Different industries may request support to achieve required solubility, dispersibility, or compressibility in their end formulations. For tablet manufacturers, consultation may include recommendations on compatible binders or granulation moisture levels, determined by biotin’s inherent sensitivity to hydrolysis under acidic or basic conditions. Animal feed formulators may seek clarification on biotin’s stability during pelleting or extrusion, leading to joint evaluation projects featuring accelerated stability studies and impurity trending according to each customer’s matrix.

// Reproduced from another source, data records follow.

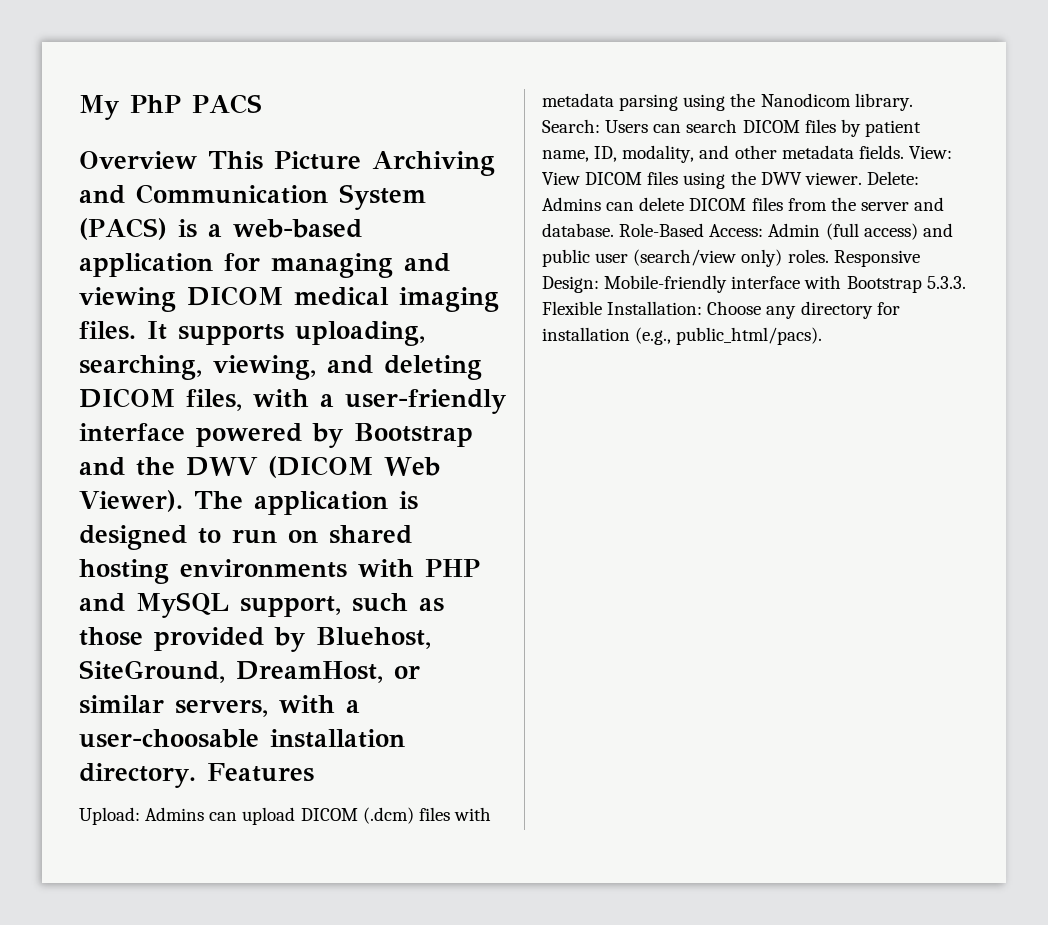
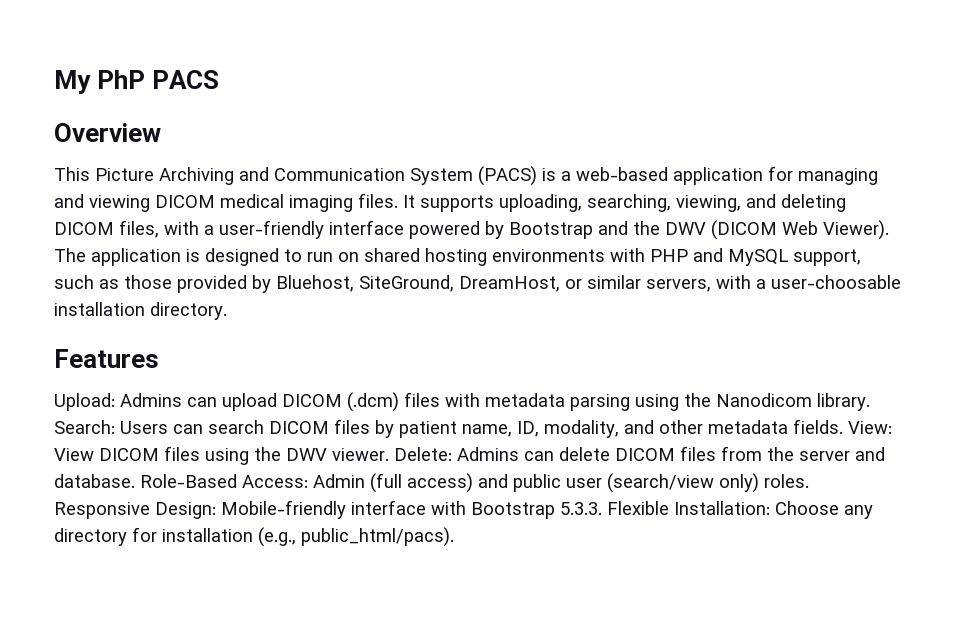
- Overview This Picture Archiving and Communication System (PACS) is a web-based application for managing and viewing DICOM medical imaging files.
+ Overview
+ This Picture Archiving and Communication System (PACS) is a web-based application for managing and viewing DICOM medical imaging files.
- The application is designed to run on shared hosting environments with PHP and MySQL support, such as those provided by Bluehost, SiteGround, DreamHost, or similar servers, with a user-choosable installation directory. Features
+ The application is designed to run on shared hosting environments with PHP and MySQL support, such as those provided by Bluehost, SiteGround, DreamHost, or similar servers, with a user-choosable installation directory.
+ Features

Ongoing support includes batch traceability documentation, root cause analysis for customer-reported deviations, and prompt assistance with regulatory audits or technical submissions. Finished product retention samples are maintained for each shipped batch to support future investigations. If a customer’s analytical data diverges from internal release criteria, cross-referenced re-testing is coordinated rapidly using the original production samples. Customization requests, such as post-synthesis micronization or special packaging, trigger internal process reviews to ensure process control parameters accommodate the requested changes without compromising batch integrity.
As a direct producer of Biotin (Vitamin B7), we maintain command over the entire manufacturing process, starting from sourcing and synthesis through to packaging and delivery. Our production facility operates under strict quality management systems designed for commercial-scale, high-purity outputs. Each batch leaves our plant only after it passes a full array of analytical checks. This approach keeps the specification range narrow and ensures chemical consistency batch after batch.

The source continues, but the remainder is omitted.